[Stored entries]
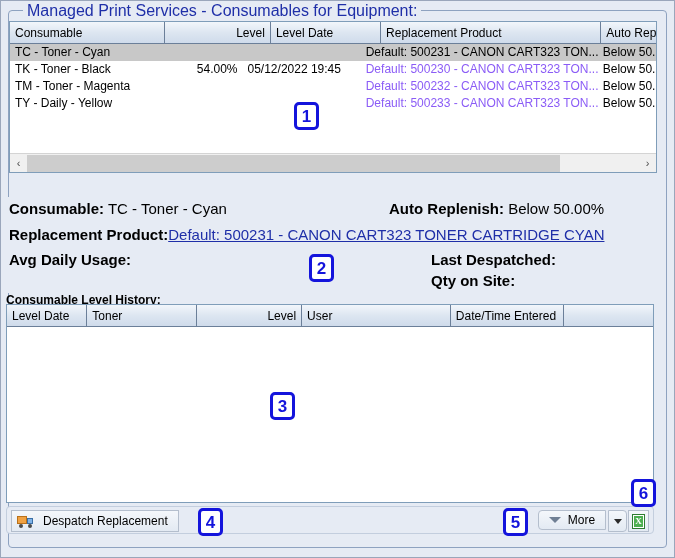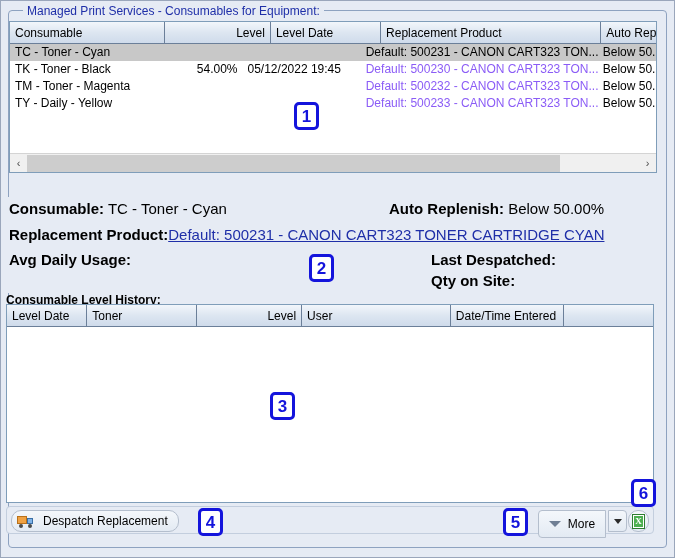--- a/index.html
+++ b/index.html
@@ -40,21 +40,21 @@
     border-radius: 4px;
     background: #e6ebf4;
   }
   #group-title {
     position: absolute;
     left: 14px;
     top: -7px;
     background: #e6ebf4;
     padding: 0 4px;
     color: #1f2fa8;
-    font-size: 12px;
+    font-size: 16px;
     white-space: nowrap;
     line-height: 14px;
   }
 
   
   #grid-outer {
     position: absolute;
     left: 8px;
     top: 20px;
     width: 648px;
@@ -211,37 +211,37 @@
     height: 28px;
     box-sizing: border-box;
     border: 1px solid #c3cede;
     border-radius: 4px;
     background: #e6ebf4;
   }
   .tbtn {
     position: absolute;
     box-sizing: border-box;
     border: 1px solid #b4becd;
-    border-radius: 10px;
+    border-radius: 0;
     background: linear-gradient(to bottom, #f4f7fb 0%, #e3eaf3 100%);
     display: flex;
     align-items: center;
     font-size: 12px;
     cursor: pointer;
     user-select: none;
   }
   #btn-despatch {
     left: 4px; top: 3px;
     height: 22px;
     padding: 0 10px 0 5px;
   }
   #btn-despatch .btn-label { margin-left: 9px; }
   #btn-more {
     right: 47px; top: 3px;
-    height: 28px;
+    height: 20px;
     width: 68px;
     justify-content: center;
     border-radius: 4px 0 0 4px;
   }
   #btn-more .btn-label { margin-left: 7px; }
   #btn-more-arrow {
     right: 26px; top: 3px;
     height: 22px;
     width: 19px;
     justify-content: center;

Action item>
Could you repeat exactly the lines from the first one of the records above through the line containing "border: 1px solid #c3cede;", leaving out any pictures?

Written response>
--- a/index.html
+++ b/index.html
@@ -40,21 +40,21 @@
     border-radius: 4px;
     background: #e6ebf4;
   }
   #group-title {
     position: absolute;
     left: 14px;
     top: -7px;
     background: #e6ebf4;
     padding: 0 4px;
     color: #1f2fa8;
-    font-size: 12px;
+    font-size: 16px;
     white-space: nowrap;
     line-height: 14px;
   }
 
   
   #grid-outer {
     position: absolute;
     left: 8px;
     top: 20px;
     width: 648px;
@@ -211,37 +211,37 @@
     height: 28px;
     box-sizing: border-box;
     border: 1px solid #c3cede;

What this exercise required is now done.